Gerdau - É. O Brasil precisa de
poupança, tanto nacional como
internacional. Então é necessário
construir mecanismos que não
sobrevalorizem a moeda, para
que, no final, não haja problemas
na geração de empregos, na exportação do setor industrial e de
manufaturados e, por conseqüência, problemas adicionais em toda
a economia. Isso não quer dizer
que eu deixe de apoiar a macroconcepção de uma política de sucesso no combate à inflação, outra
peça-chave desse processo. E sim
a análise de novas macroestratégias, o que começa com a gente
olhando como o restante do mundo lida com esses problemas.
Folha - E como essas macroestratégias seriam desenvolvidas entre
o empresariado e o Estado?
Gerdau - É um trabalho técnico,
complexo, a ser feito sob termos
estruturais. Cabe ao Conselho
Monetário Nacional e às outras
instâncias que cuidam do tema.
Folha - E a carga tributária?
Gerdau - Recai, proporcionalmente, sobre poucos. Ao mesmo
tempo existe um alto índice de
ineficiência gerencial do governo.
Além de elevada, a carga tributária é desestimulante porque encarece o "custo-Brasil". Assim,
quando você constrói uma fábrica, você paga uma carga tributária
enorme, próxima de 30% do valor
do investimento, que é imobilizado antecipadamente. Coisas como essa devem ser revistas.
Folha - O senhor se refere ao imposto sobre o valor agregado?
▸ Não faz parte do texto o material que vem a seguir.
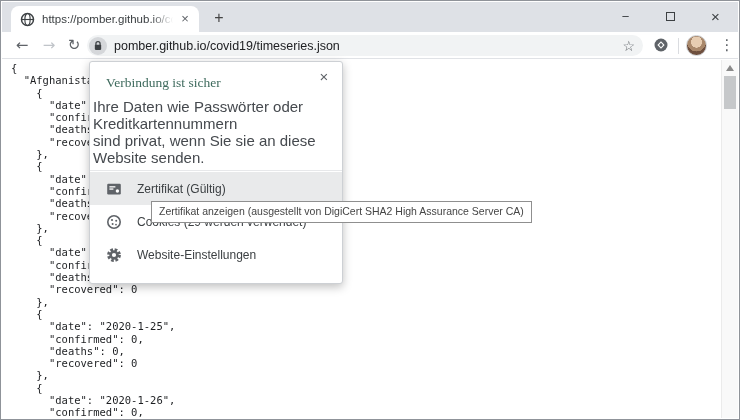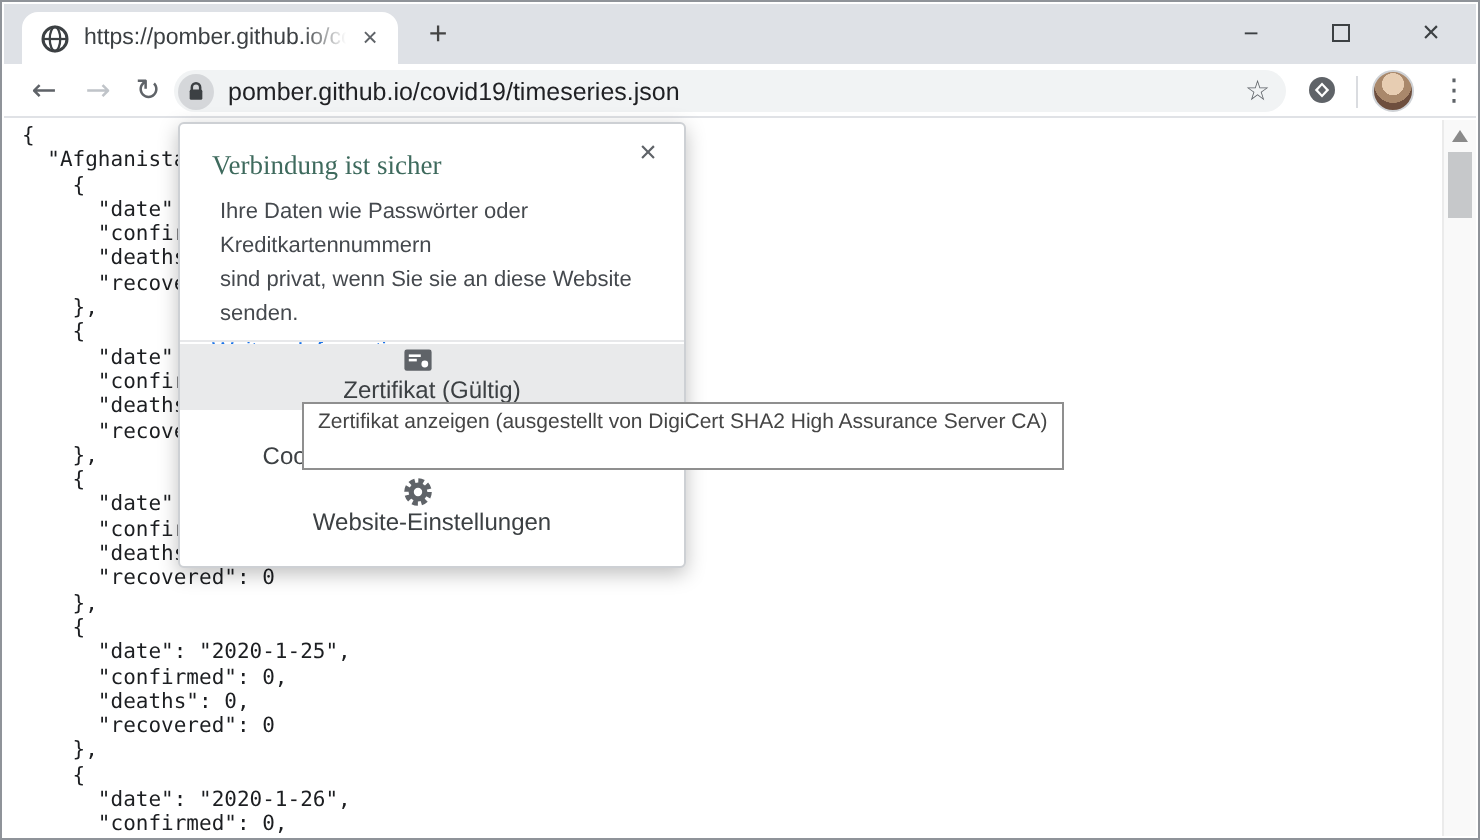"Ihre Daten wie Passwörter oder" .popup-body { font-size: 11px -> 15px; margin: 0 20px -> 0 3px }
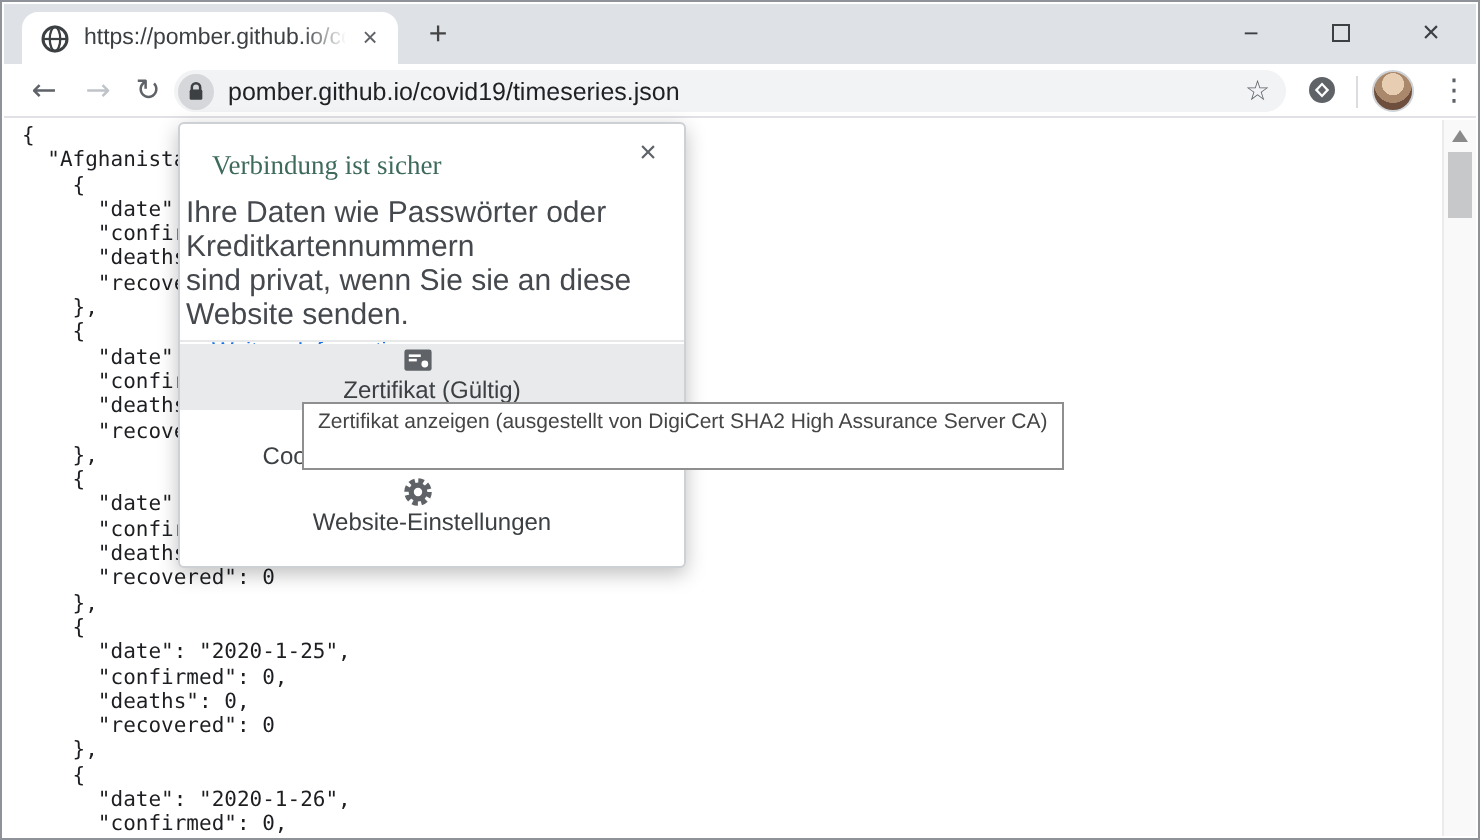"Zertifikat (Gültig)" .menu-row { flex-direction: column -> none }
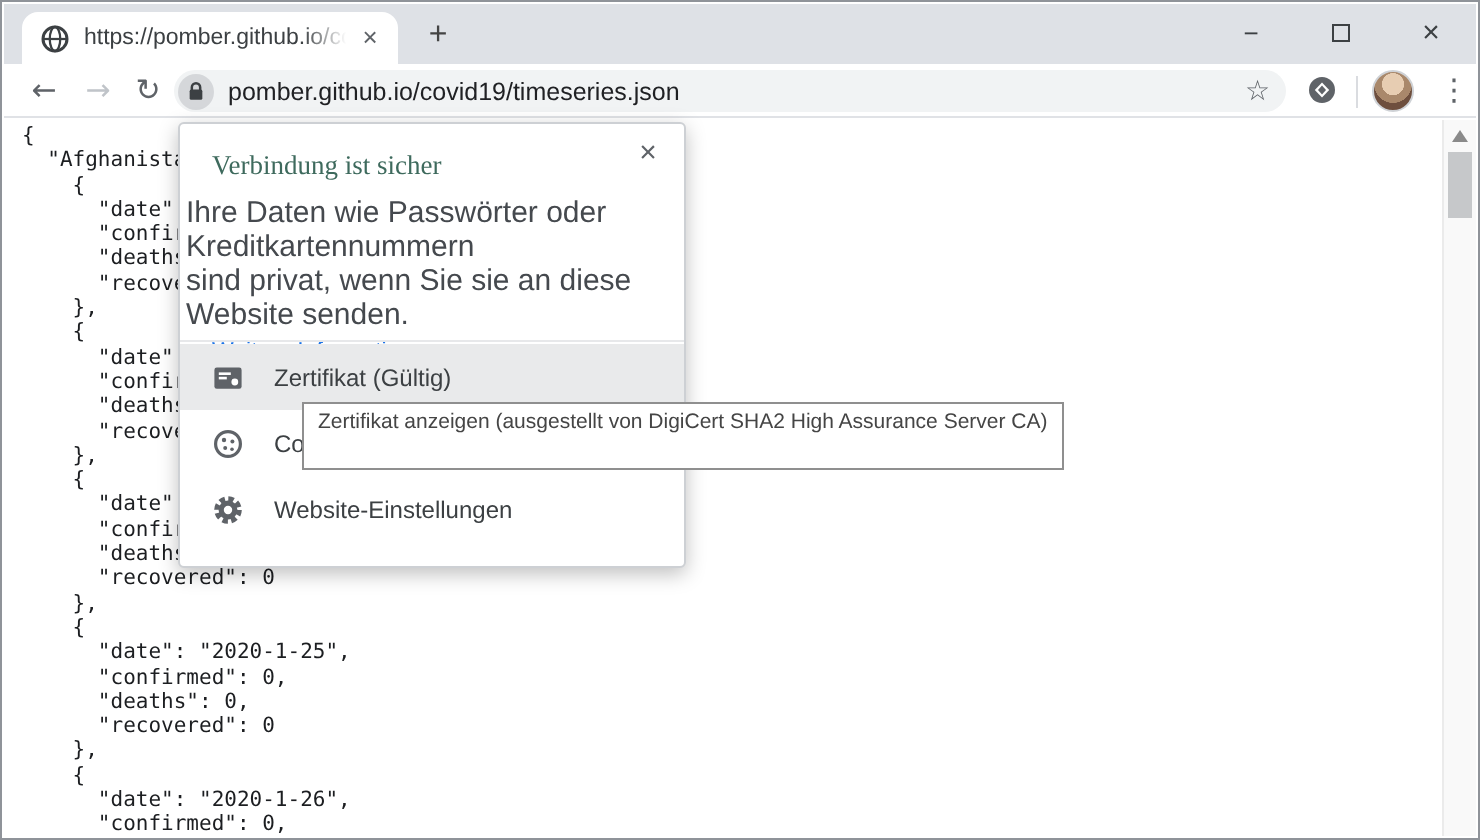"Zertifikat anzeigen (ausgestellt von" .tooltip { height: 34px -> 22px }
Gerdau - É. E não sou só eu que
acho. Se toda a América do Sul
faz, toda a Europa faz... Uma das
coisas que temos de aprender na
vida é olhar o que os outros fazem
de bom. Se deu certo com todos
os outros países com os quais vou
competir, então tenho de tentar
não fazer algo muito diferente.
Folha - O setor siderúrgico vem
sendo favorecido pela economia
mundial, mas é bastante dinâmico.
Como a Gerdau pensa em investir
na sua consolidação?
Gerdau - Hoje há um consumo
bastante elevado na América do
Norte, Europa e Ásia. A margem
de consolidação do Brasil é relativamente pequena, porque as empresas estão sadias, têm estruturas acionárias bem definidas. Não
vejo facilidade nesse processo de
evolução por aqui. Em termos internacionais, existe espaço. Estamos focados no continente americano, mas é possível ampliar
nossa atuação em aços especiais
em outras regiões da Europa.
Folha - É possível uma parceria da
Gerdau na China?
Gerdau - É um "player" muito
importante. Detém praticamente
30% da produção de aço do mundo. Uma parceria com uma empresa chinesa é algo que se pode
desenvolver no futuro. Mas não é
coisa para o curto prazo. Há espaço para crescer nos Estados Unidos, onde existem vários usinas
menores, independentes. Para a
Gerdau, não interessa ser consolidada, mas consolidadora.
Folha - O sr. crê que estrangeiros
possam comprar usinas aqui?
Gerdau - Não estou vendo nos
grupos empresariais do setor a
perspectiva de que alguém do exterior venha comprar alguém
aqui. A presença deles na América
do Sul não é significativa. Então, é
provável que se perguntem: como
seremos globais sem estar no continente sul-americano? Mas, na
realidade, não adianta olhar só o
lado do investidor. Tem de saber
também o interesse de quem está
do outro lado do balcão.
Folha - O sr. apoiou o presidente
Lula nas últimas eleições, em 2002.
Já escolheu seu candidato para as
eleições presidenciais deste ano?
Gerdau - Não. E mesmo que já tivesse escolhido não falaria.